Harry tried to get me to do the movie too. But when I explained he smiled and was excited. He gave me some food. I also watched some Bones today with Lora and there were random lesbians. I had a funny moment with Sue the plant instructor today when we both admitted we stink with ovaries and carpels, and she said, "With plants I strictly stay away from stuff below the belt!"

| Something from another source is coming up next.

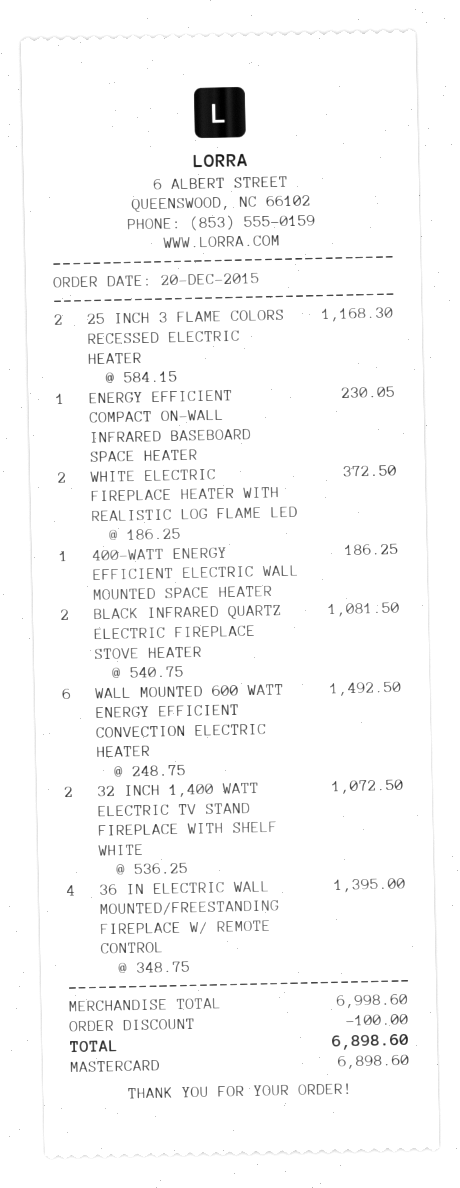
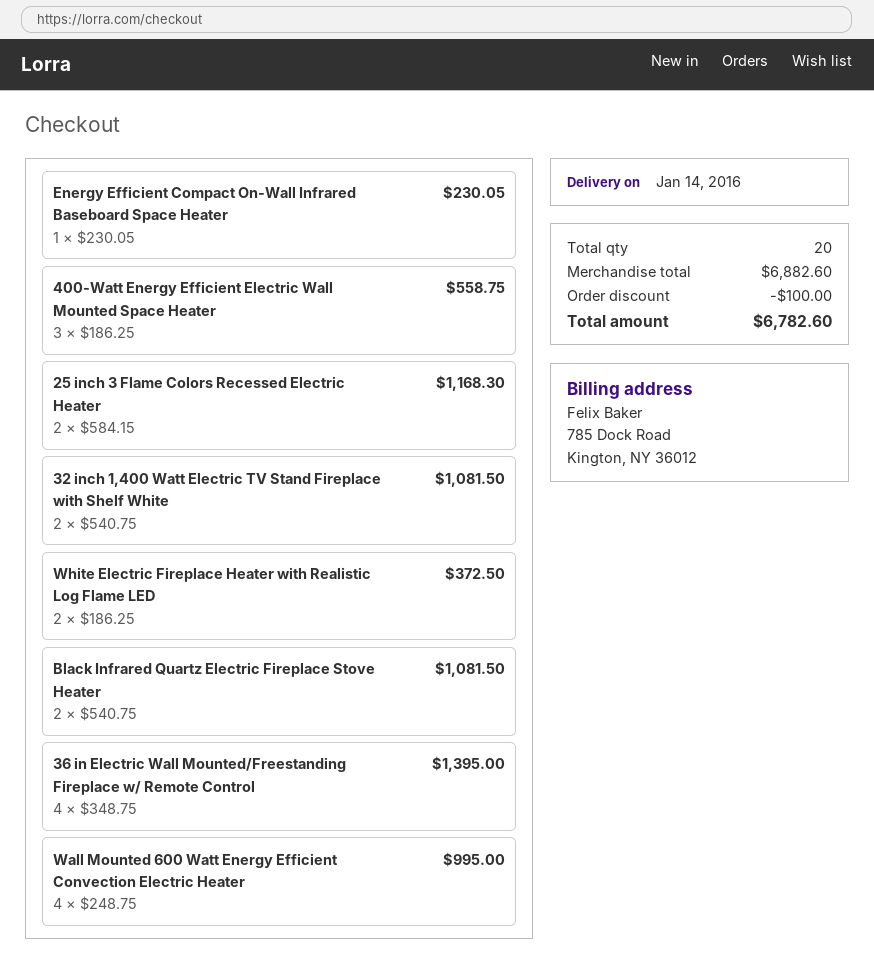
400-WATT ENERGY EFFICIENT ELECTRIC WALL MOUNTED SPACE HEATER: 1 x 186.25 = 186.25 -> 3 x 186.25 = 558.75
WALL MOUNTED 600 WATT ENERGY EFFICIENT CONVECTION ELECTRIC HEATER: 6 x 248.75 = 1492.50 -> 4 x 248.75 = 995.00
32 INCH 1,400 WATT ELECTRIC TV STAND FIREPLACE WITH SHELF WHITE: 2 x 536.25 = 1072.50 -> 2 x 540.75 = 1081.50
subtotal: 6998.60 -> 6882.60
total: 6898.60 -> 6782.60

It's funny that these kids don't know what to do with me. I'm everything rolled into one. The religious folk like me because I'm obviously deeply religious, but never in a way they have ever experienced - because I'm not religious to their definition at all! I mean, for goodness' sake, for most of the time I'm an ATHEIST - they don't know what to do with me! Yet I have my principles, and I'm into singing hymn songs, and I say the same things about respecting people and loving people, they know I go to church every week when I'm home and am big on youth group and writing sermonettes and working with the kids and all that. Yet they see me do strange meditations and have odd spiritual rituals that aren't particularly affiliated with any religion in particular - they're just Kiwi. So the religious kids don't know what to do.

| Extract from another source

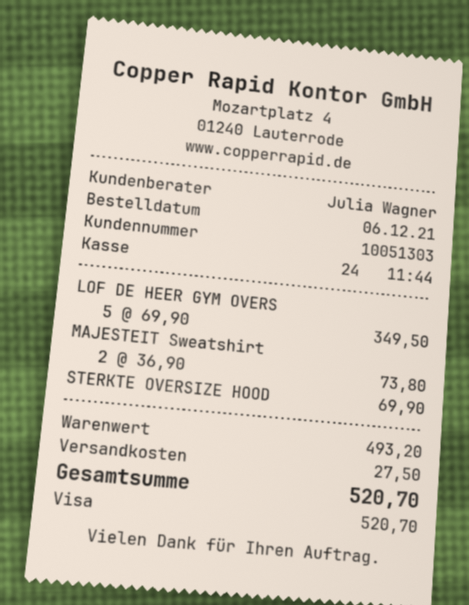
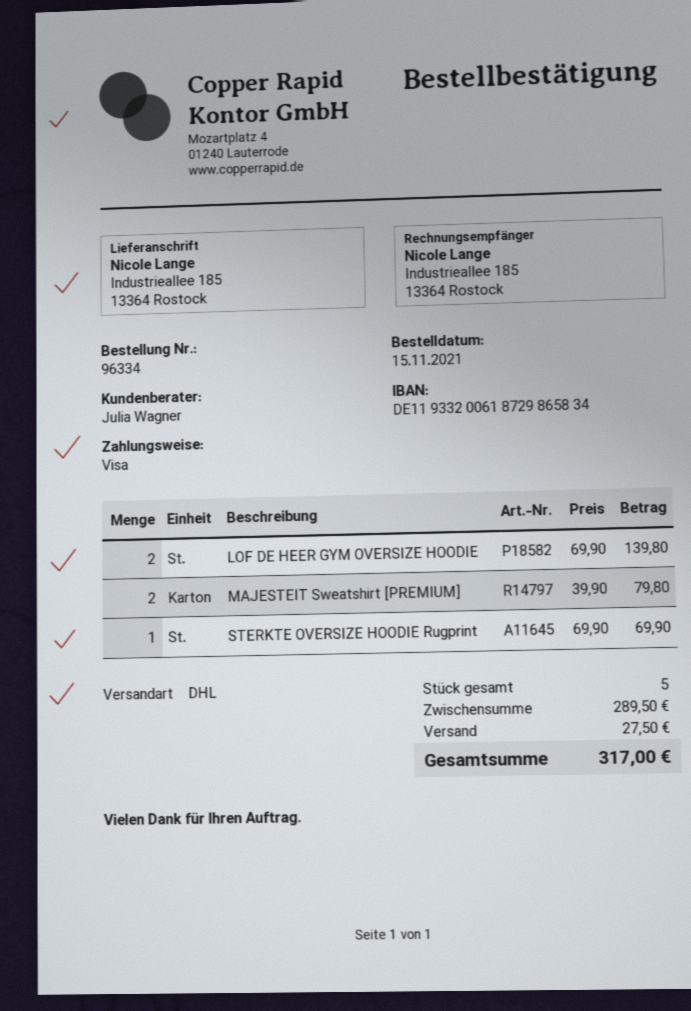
order date: 2021-12-06 -> 2021-11-15
LOF DE HEER GYM OVERS: 5 x 69.90 = 349.50 -> 2 x 69.90 = 139.80
MAJESTEIT Sweatshirt: 2 x 36.90 = 73.80 -> 2 x 39.90 = 79.80
subtotal: 493.20 -> 289.50
total: 520.70 -> 317.00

The metalheads don't particularly know where to place me because I'm a hippie chick. The Queer kids don't know what to do with me because I'm strange with my sexuality. I'm a cuddler but remarkably asexual most of the time - just not interested! The hippies don't know what to do with me because I talk about all this really caustic morbid stuff a lot, and eat meat, and other things (although I tend to jive most with the hippies). The schoolnerdy people don't know what to do with me because I'll go out and unzip my top with no problem.
So. In conclusion. I am a complex creature. Quoting another creature, Cavcreature, because sometimes she was just the best person at summing me up.